Q&A: The Aurora

Question: I saw this spectacular display of the Northern Lights many years ago. It was a deep red color, like the sky was bleeding. You could even see it moving. We stopped the car to get out and watch, with jaws dropped. I wish I’d had my camera. What exactly is that stuff?  — CH, Milwaukee, WI

Answer: What you likely saw was a rare display of the Aurora Borealis (aka Northern Lights). In the southern hemisphere, they’re called the Aurora Australis. Most of the time, auroras have a greenish-yellow color. Red and blue are more rare. Which colors are produced depends on the amount of energy involved.

Auroras are caused by high energy particles streaming from the Sun. When they strike Earth’s upper atmosphere, they ionize gas molecules which in turn emit light. Oxygen molecules can emit green or red light, depending on the amount of energy absorbed. Nitrogen molecules can emit red or blue light, again depending on energy absorbed.
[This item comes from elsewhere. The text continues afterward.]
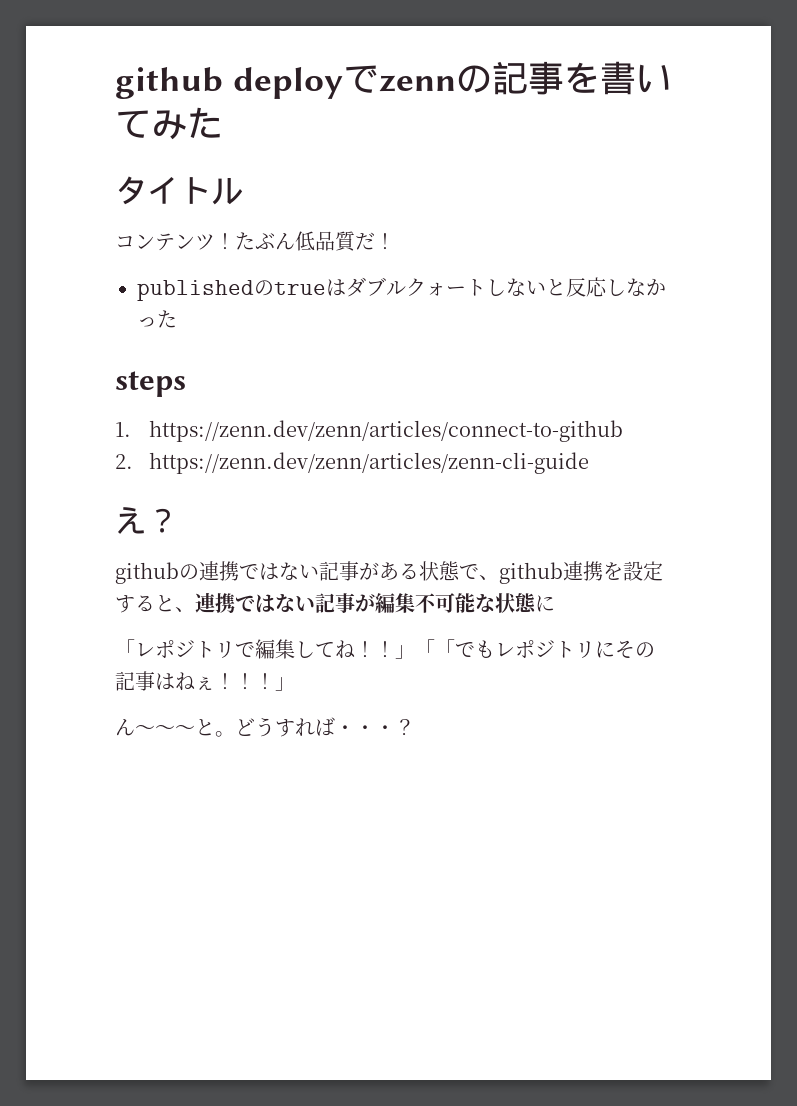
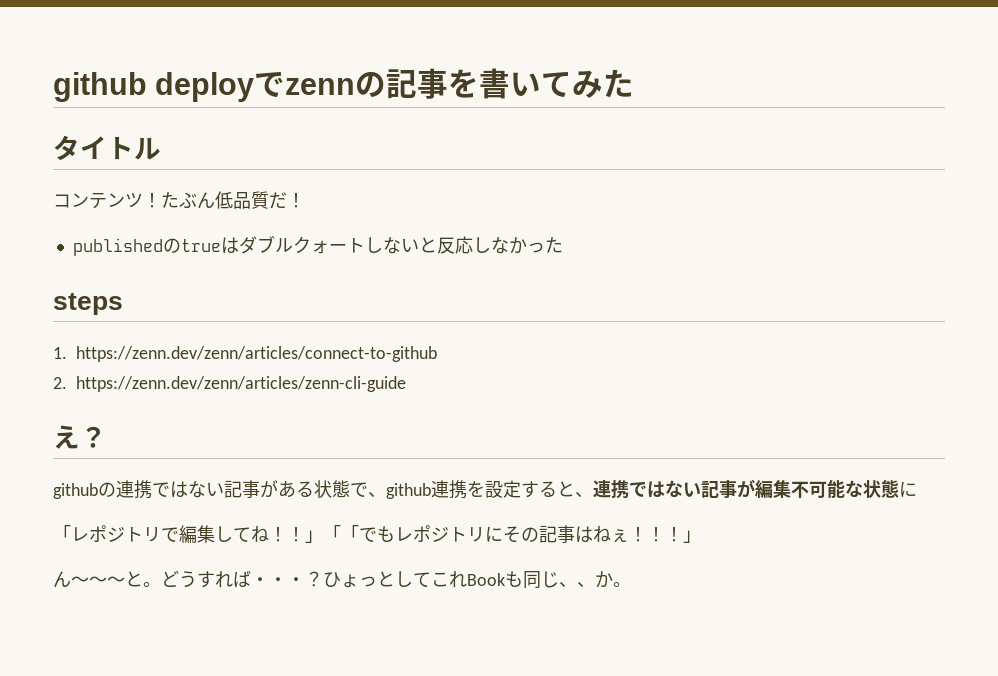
(415, 727) none -> [323,571,631,589] ひょっとしてこれBookも同じ、、か。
This all takes place very high in the atmosphere, from 50 miles on upward. When the Sun fires off a burst of high energy particles (which it does quite often), they can be channeled by Earth’s magnetic field toward the north and south poles. This is why auroras are usually seen only at high latitudes.

The photo above was taken in Norway by Geir Øye, who graciously allowed me to use that image. In his photo, Geir captured a rare multicolor aurora. He has many beautiful aurora photos on his website, along with other astrophotography. See more of his outstanding work at: http://www.skyoye.com/index.html

Whatever their color, auroras can also be seen from outer space. From that vantage point, it’s more obvious that auroras are high-altitude phenomena. The image below was taken from the International Space Station (ISS) last year. The ISS orbits at an altitude of 200-250 miles. Click on the thumbnail to enlarge.
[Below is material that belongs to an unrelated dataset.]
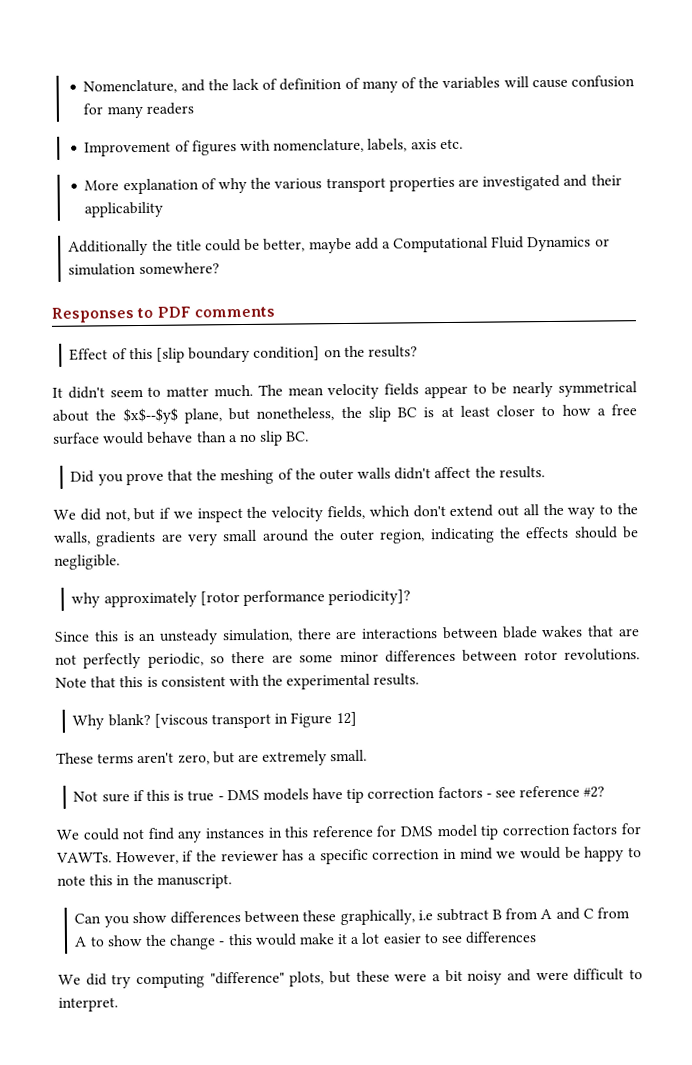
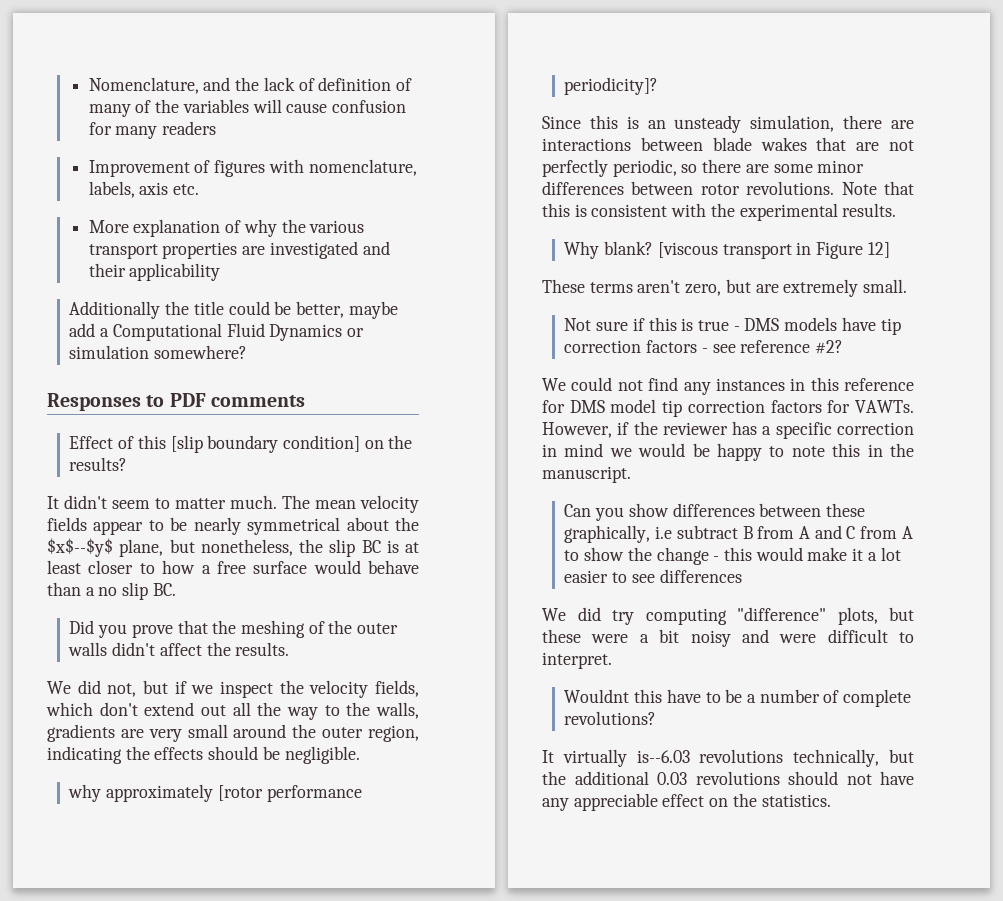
(118, 1004) none -> [564,689,912,707] [564,711,657,725] [542,749,914,767] [542,771,914,785] [542,793,831,811] // Wouldnt this have to be a number of complete revolutions? // It virtually is--6.03 revolutions technically, but the additional 0.03 revolutions should not have any appreciable effect on the statistics.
The above image is just one frame from an amazing video. See it at: http://www.youtube.com/watch?v=ogtKe7N05F0

Auroras figure heavily in many mythologies. The word “aurora” is Latin for “dawn,” and for the ancient Romans, Aurora was the goddess of dawn. In early cultures of the far north, what is now Alaska, Canada, and Greenland, the aurora was thought to be the fire of torches leading the way to the afterlife for spirits of the dead.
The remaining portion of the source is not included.